Наумов протянул ему руку:

— Но для этого мы должны работать вместе, в одной редакции. Как вы считаете? В моем родном городе на Урале газету уже три месяца подписывает замредактора, вернее — замредакторы, потому что меняются они часто. Товарищи пишут, что в городской организации меня ждут именно как редактора… Если вы не передумаете, я пришлю вам с Урала подъемные. Согласны?.. Дробышев, конечно, будет ворчать, но я достану для «Маяка» в Москве двух работников из числа желающих переменить климат. А вас я теперь не выпущу из рук. Там, на Урале, вы найдете много работы, там, надеюсь, вы вступите в партию…

В коридоре послышались шаги и голоса. Дробышев, Пальмин и Одуванчик пришли проводить редактора. Дробышев был озабочен, неразговорчив и смотрел на Наумова укоризненно: дело шло к тому, чтобы весь «Маяк» лег на его плечи. Пальмин суетился — позвонил на станцию и справился, своевременно ли отойдет поезд. Одуванчик грустил.

— Знаешь, Степа, я очень расстроен, — сказал Одуванчик, когда они вышли на балкон. — Все говорят, что ты бросишь «Маяк» и уедешь в неизвестном направлении. Это правда?.. Зачем?

— Но ведь ты понимаешь меня… В Черноморске все будет напоминать мне о том, что случилось. Мне тяжело в нашем доме, на улицах, в редакции. Трудно жить и работать среди печальных воспоминаний. Надо переменить обстановку, начать все сначала, все заново. Уеду далеко, на Урал… И это к лучшему, Коля. Хорошо бы уехать вдвоем, а?

— Это заманчиво… — пробормотал польщенный Одуванчик. — Только не выйдет, Степа… Мне нельзя, никак нельзя. Я помогаю семье, я необходим ей. Подрастают сестренки и братишка, надо сделать их хорошими людьми, а для этого нужно, чтобы они росли у меня на глазах… Не смейся. Я строгий и справедливый воспитатель, в вопросах воспитания я, как это ни странно, мудрый прозаик… А моя Люся? Для нее южное солнце и я неотделимы. Здесь мы встретимся и обоснуемся навсегда. Это решено… Но ты не забудешь меня, мы будем переписываться? Правда?

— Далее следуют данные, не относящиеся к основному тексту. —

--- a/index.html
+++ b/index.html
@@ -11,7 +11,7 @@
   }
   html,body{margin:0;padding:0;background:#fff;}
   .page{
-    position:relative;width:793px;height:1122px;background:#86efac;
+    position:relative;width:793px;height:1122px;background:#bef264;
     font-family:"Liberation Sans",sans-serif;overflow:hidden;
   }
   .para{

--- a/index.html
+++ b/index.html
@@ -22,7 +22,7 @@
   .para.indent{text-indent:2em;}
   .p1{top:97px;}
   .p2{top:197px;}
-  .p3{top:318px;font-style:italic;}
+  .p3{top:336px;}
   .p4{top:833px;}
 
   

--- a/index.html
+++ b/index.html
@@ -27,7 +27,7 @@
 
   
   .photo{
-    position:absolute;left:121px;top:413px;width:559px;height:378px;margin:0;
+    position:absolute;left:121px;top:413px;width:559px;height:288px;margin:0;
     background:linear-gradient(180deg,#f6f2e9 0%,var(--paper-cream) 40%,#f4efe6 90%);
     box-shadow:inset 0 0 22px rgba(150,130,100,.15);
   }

Друзья вернулись в комнату растроганные.

Наумов уже достал из шкафа бутылку муската, стаканы и тарелку с миндальным печеньем.

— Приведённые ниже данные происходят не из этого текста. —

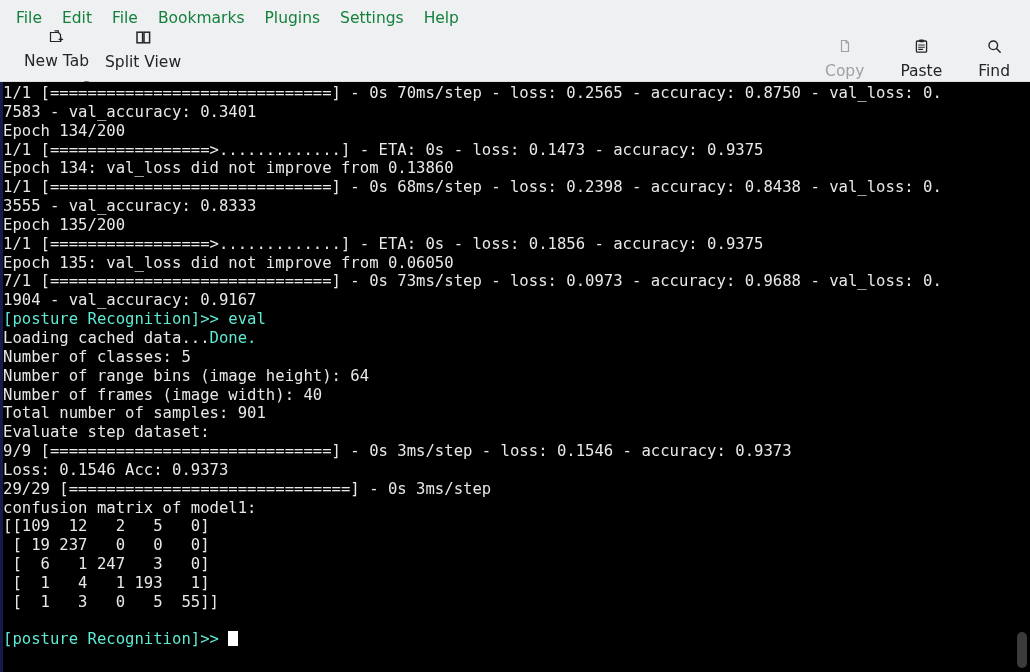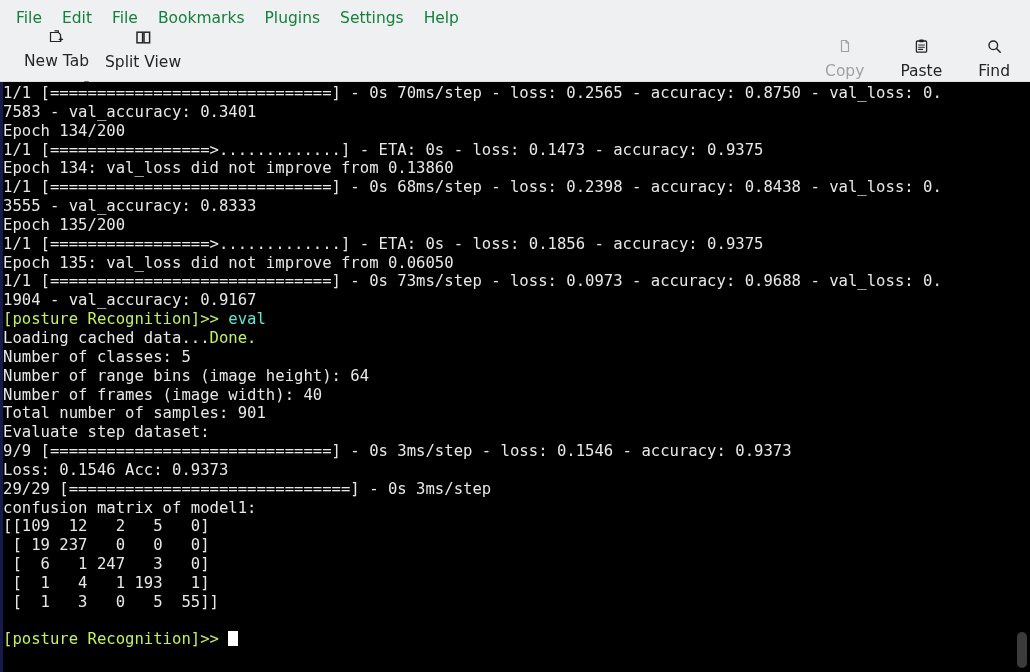--- a/index.html
+++ b/index.html
@@ -225,7 +225,7 @@
 <span>Epoch 135/200</span>
 <span>1/1 [=================&gt;.............] - ETA: 0s - loss: 0.1856 - accuracy: 0.9375</span>
 <span>Epoch 135: val_loss did not improve from 0.06050</span>
-<span>1/1 [==============================] - 0s 73ms/step - loss: 0.0973 - accuracy: 0.9688 - val_loss: 0.</span>
+<span>7/1 [==============================] - 0s 73ms/step - loss: 0.0973 - accuracy: 0.9688 - val_loss: 0.</span>
 <span>1904 - val_accuracy: 0.9167</span>
 <span class="g">[posture Recognition]&gt;&gt;</span><span class="w"> eval</span>
 <span>Loading cached data...</span><span class="g">Done.</span>

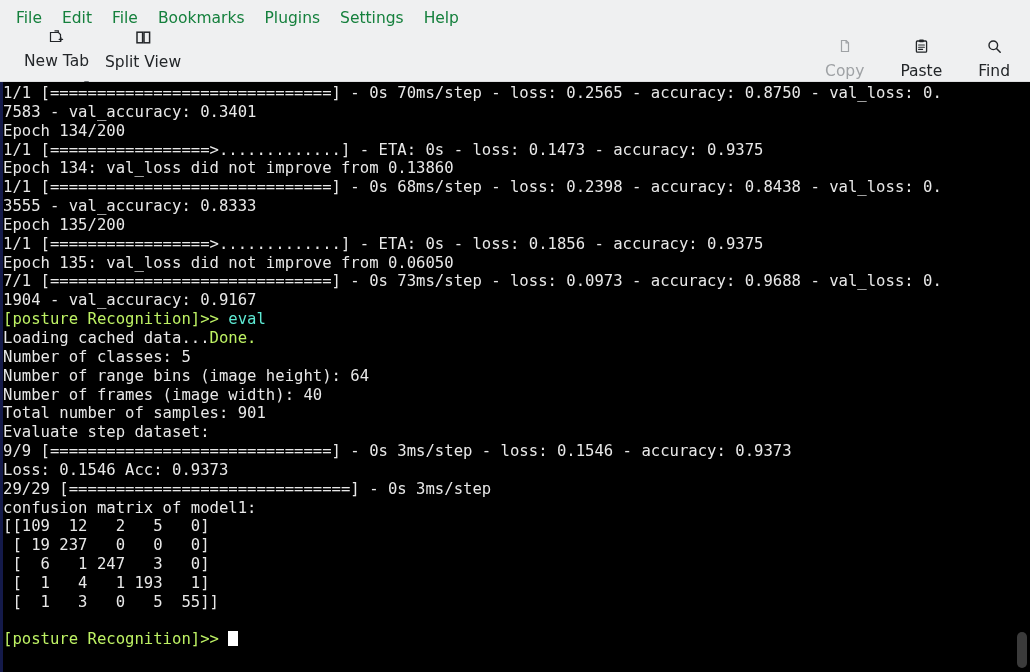--- a/index.html
+++ b/index.html
@@ -98,7 +98,7 @@
     white-space: pre;
     letter-spacing: 0px;
   }
-  .g { color: #bef264; }
+  .g { color: #5eead4; }
   .w { color: #5eead4; }
   .cursor {
     display: inline-block;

— Уезжаю сейчас я и, вероятно, не вернусь в «Маяк». Но попрощайтесь при мне и с Киреевым. Пожелайте ему большой работы в газете на Урале, выполнить план своей жизни, свой долг в журналистике. Ему придется нелегко. Он из тех, кто идет навстречу трудностям, а жизнь с каждым днем ставит перед журналистами все более трудные и высокие задачи… Разговоры о том, что в Советской стране журналистика — не профессия, так как у нас, видите ли, все должны быть журналистами, — это левацкие разговоры. Самое острое оружие партии должно быть в талантливых, умелых и честных руках. Журналистика — профессия, но каждая профессия при социализме будет искусством. Выпьем за журналистов, за работников прекрасного искусства поднимать партийным словом массы на борьбу за победу коммунизма! Прощайте, товарищи! До свидания, Киреев!

На улице прогудела машина, вызванная Наумовым, и пришло время обменяться последним рукопожатием.